Ms Botchwey, who was speaking during a Chatham House Members event in London, referred to the 2005 Revised Agreed Memorandum that is to serve member states by facilitating and promoting consultation on matters of common concern and also to expand and adapt pragmatically in the light of its experience to better carry out its functions.
The Charter, she said, provides a strong framework for promoting prosperity; democracy and peace; justice and human rights; empowering women and young people, both boys and girls; amplifying the voices of small and vulnerable states; and advocating for environmental protection in terms of the blue economy and climate change through its Blue Charter.
“Since the Charter and the memorandum were adopted, the terrain for multilateralism has significantly altered. We, therefore, need to rethink the new Commonwealth by looking into the original impetus for its creation and the 2005 Revised Agreed MOU,” Ms Botchwey noted.
Propositions
The Foreign Minister further advocated the need to deliver a framework for Commonwealth trade to surpass the potential $2 trillion trade within the Commonwealth since the majority of Commonwealth citizens do not earn enough to power the production and market expansion needed to create economic security, whether in the industrialised or developing regions of the Commonwealth.
“Having a common Commonwealth strategy for industrialisation, and economic diversification, strategically linked to Regional Integration Agreements and Economic Partnership Agreements within and beyond the Commonwealth, is a guarantee against the stagnation that is widespread across our countries,” she said.

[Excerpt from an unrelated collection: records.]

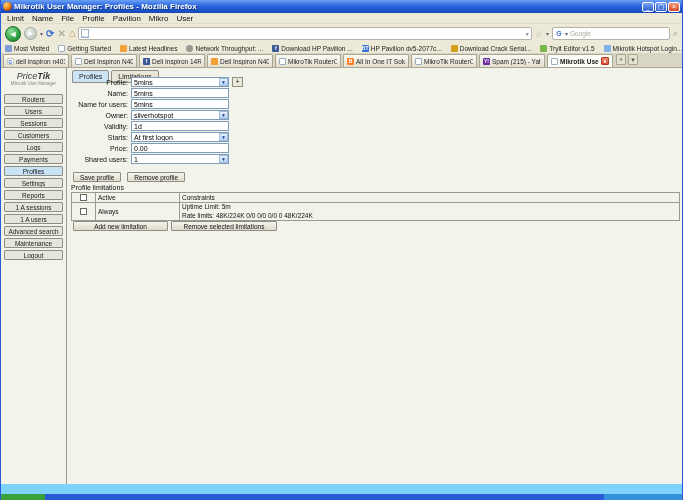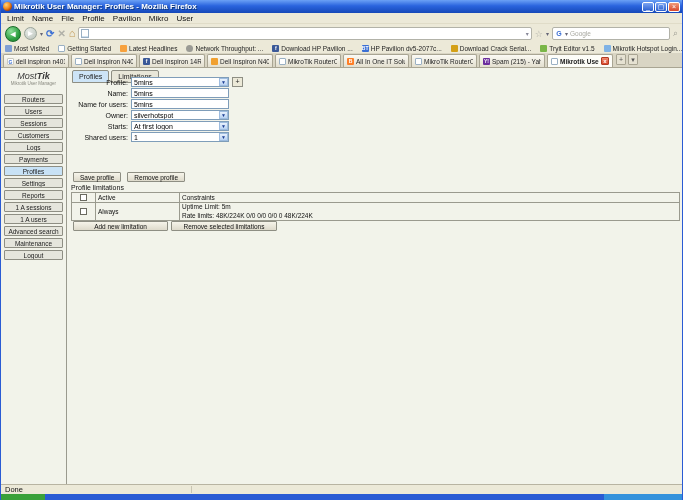--- a/index.html
+++ b/index.html
@@ -241,7 +241,7 @@
   <div class="content">
 
     <div class="sidebar">
-      <div class="logo"><span>Most</span><b>Tik</b></div>
+      <div class="logo"><span>Price</span><b>Tik</b></div>
       <div class="logo-sub">Mikrotik User Manager</div>
       <div class="side-btn">Routers</div>
       <div class="side-btn">Users</div>

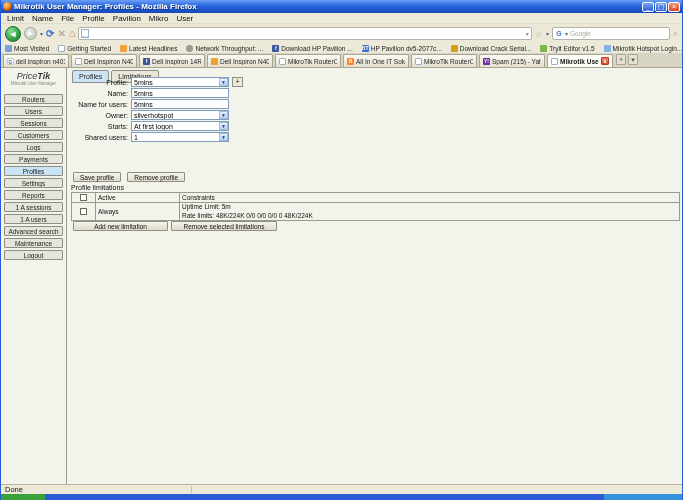--- a/index.html
+++ b/index.html
@@ -291,6 +291,10 @@
             </span>
         </div>
         <div class="frow">
+          <span class="flabel">Validity:</span>
+          <input class="ftext" value="1d" style="">
+        </div>
+        <div class="frow">
           <span class="flabel">Starts:</span>
           <span class="fselect">
               <span class="fsel-val">At first logon</span>

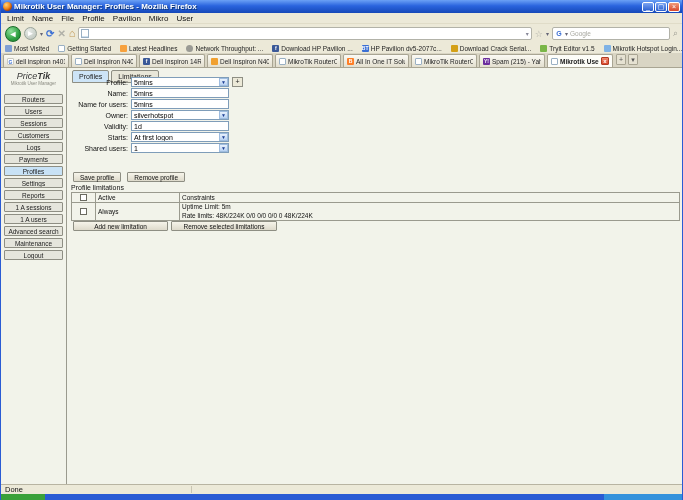--- a/index.html
+++ b/index.html
@@ -302,6 +302,10 @@
             </span>
         </div>
         <div class="frow">
+          <span class="flabel">Price:</span>
+          <input class="ftext" value="0.00" style="">
+        </div>
+        <div class="frow">
           <span class="flabel">Shared users:</span>
           <span class="fselect">
               <span class="fsel-val">1</span>

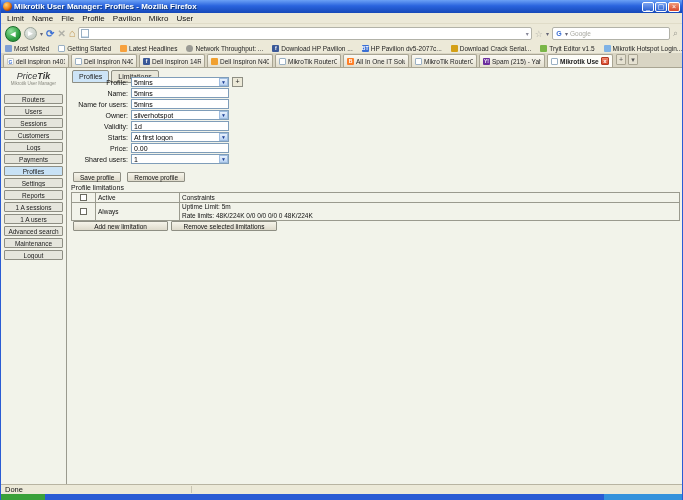--- a/index.html
+++ b/index.html
@@ -347,10 +347,6 @@
     </div>
   </div>
 
-  <div class="statusbar">
-    <span>Done</span>
-    <span class="status-sep"></span>
-  </div>
 
   <div class="taskbar">
     <span class="tb-start"></span>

“Young people in the Commonwealth constitute a third of all young people in the world. With advances in ICT, automation, and AI and the innovations of social media for distance learning, building the tech and other workers of the 21st Century for a Commonwealth-wide market of high knowledge-intensive innovation and services is an achievable goal in the short term.
“Closing the Commonwealth’s digital gap in health, education, and trade; building the digital infrastructure to boost connectivity within and between Commonwealth countries is an important way forward,” she added.
She continued: “Together with a more credible programme resource envelope, it is time to review the human resourcing and budget of the Secretariat. This would enable more resources to be ploughed back into programmes, as well as ensure a resilient Secretariat with long-term stability, attracting, and retaining the best of the Commonwealth’s talent in service of all members.”
Ms Botchwey maintained that “unless the Commonwealth strategise on how to make the developing country members, who constitute 94 per cent of the organisation, a vital part of an agenda of ensuring and promoting democracy and good governance, economic transformation, and resilience of all the Commonwealth, we shall all be the poorer for it.”